[[ Data open ]]

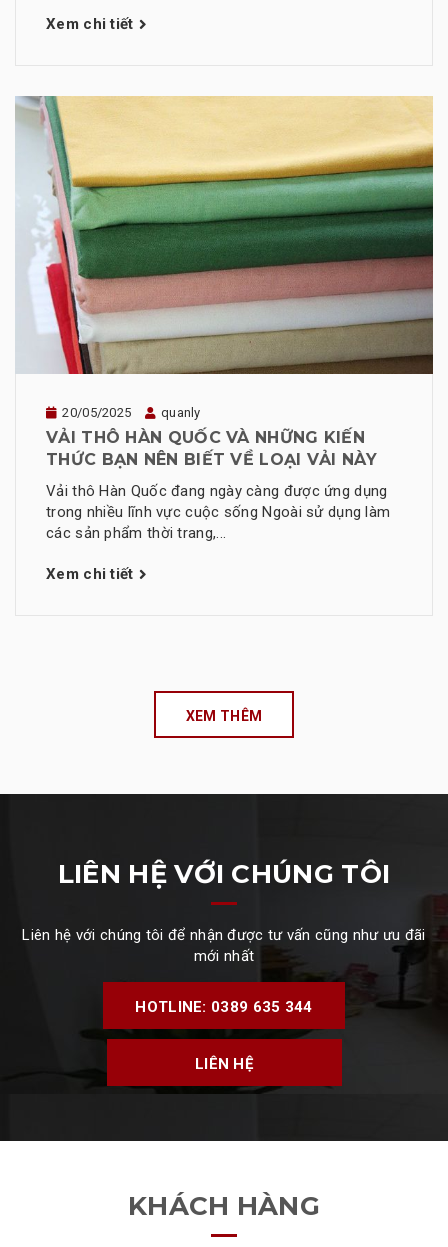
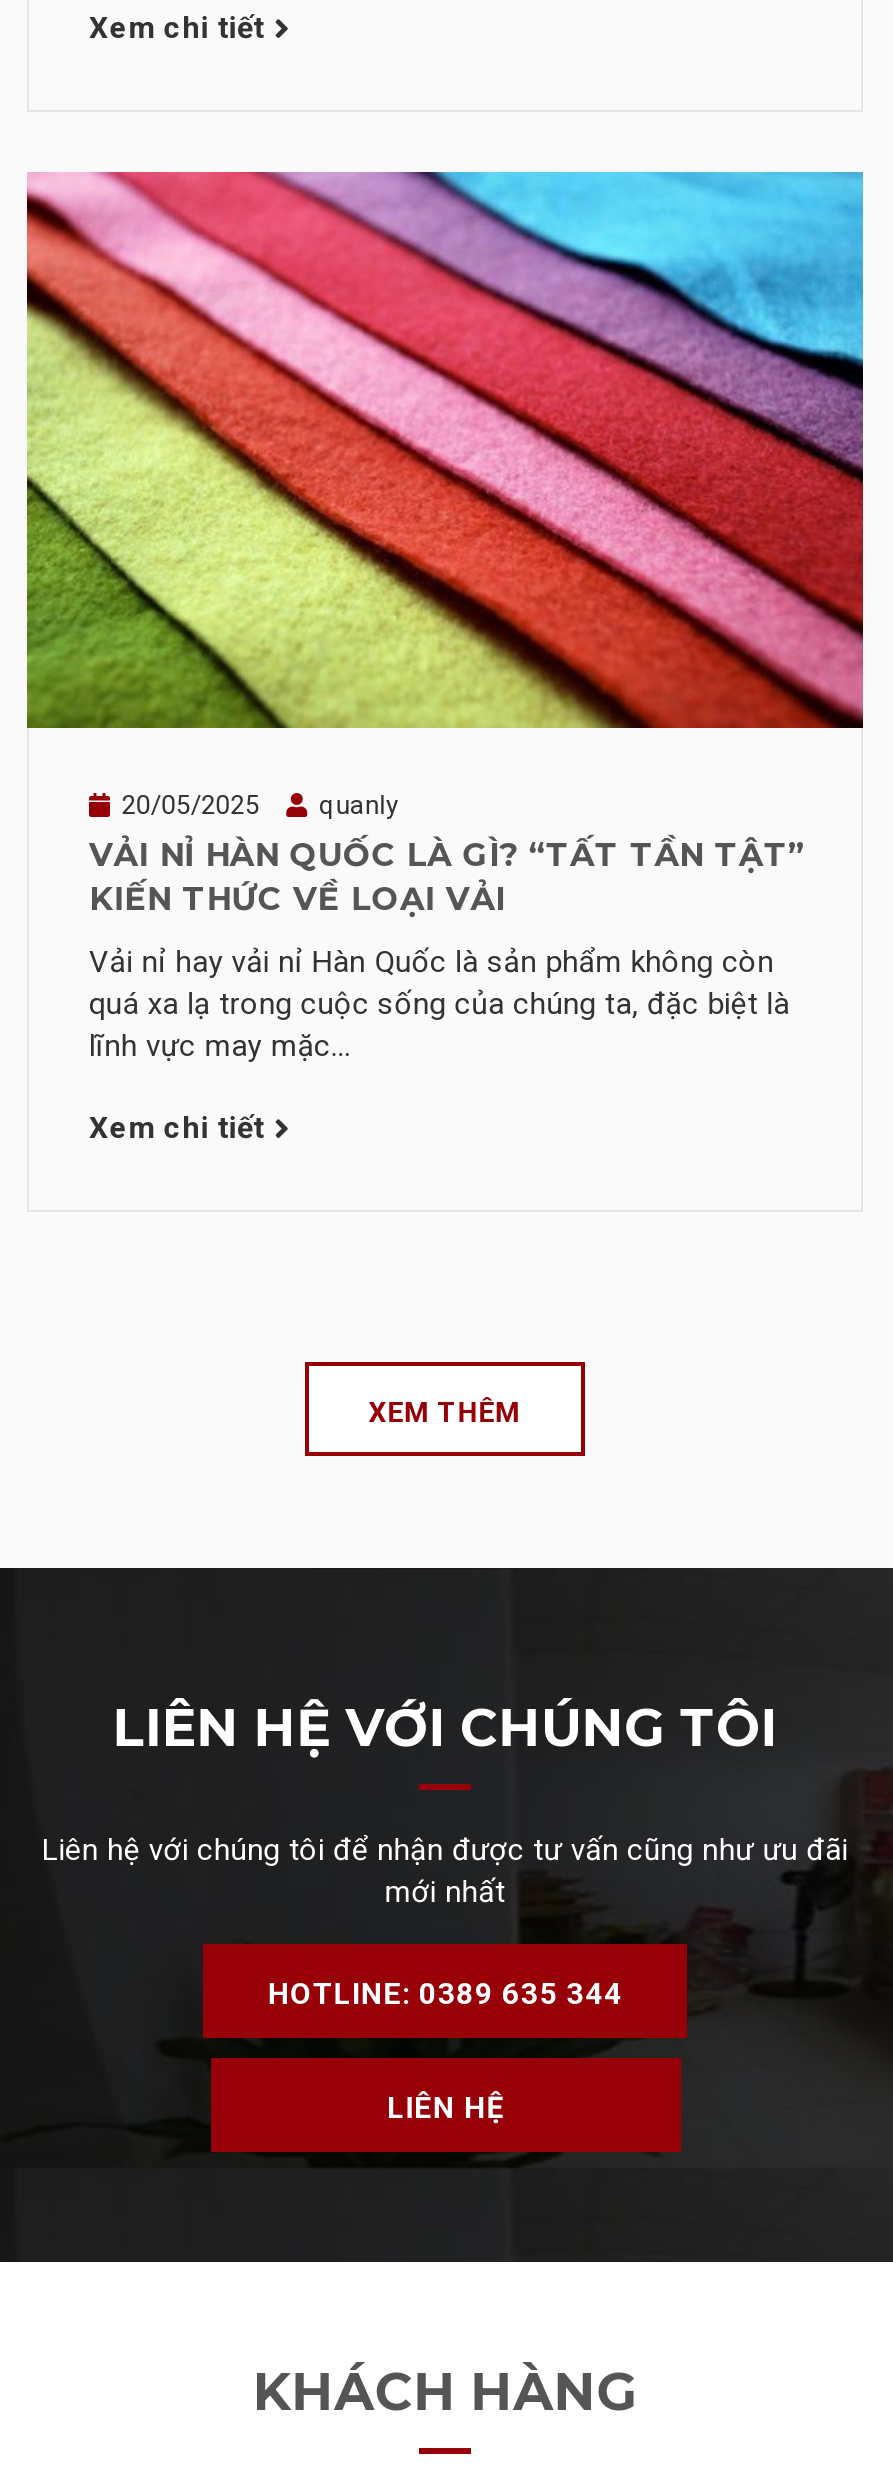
- [image]
+ [image]

- VẢI THÔ HÀN QUỐC VÀ NHỮNG KIẾN
- THỨC BẠN NÊN BIẾT VỀ LOẠI VẢI NÀY
+ VẢI NỈ HÀN QUỐC LÀ GÌ? “TẤT TẦN TẬT”
+ KIẾN THỨC VỀ LOẠI VẢI

- Vải thô Hàn Quốc đang ngày càng được ứng dụng
- trong nhiều lĩnh vực cuộc sống Ngoài sử dụng làm
- các sản phẩm thời trang,...
+ Vải nỉ hay vải nỉ Hàn Quốc là sản phẩm không còn
+ quá xa lạ trong cuộc sống của chúng ta, đặc biệt là
+ lĩnh vực may mặc...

[[ Data closed ]]

● **What you need to do**
Once the pictures are removed, copy the material above exactly.

● **Response box**
- [image]
+ [image]

- VẢI THÔ HÀN QUỐC VÀ NHỮNG KIẾN
- THỨC BẠN NÊN BIẾT VỀ LOẠI VẢI NÀY
+ VẢI NỈ HÀN QUỐC LÀ GÌ? “TẤT TẦN TẬT”
+ KIẾN THỨC VỀ LOẠI VẢI

- Vải thô Hàn Quốc đang ngày càng được ứng dụng
- trong nhiều lĩnh vực cuộc sống Ngoài sử dụng làm
- các sản phẩm thời trang,...
+ Vải nỉ hay vải nỉ Hàn Quốc là sản phẩm không còn
+ quá xa lạ trong cuộc sống của chúng ta, đặc biệt là
+ lĩnh vực may mặc...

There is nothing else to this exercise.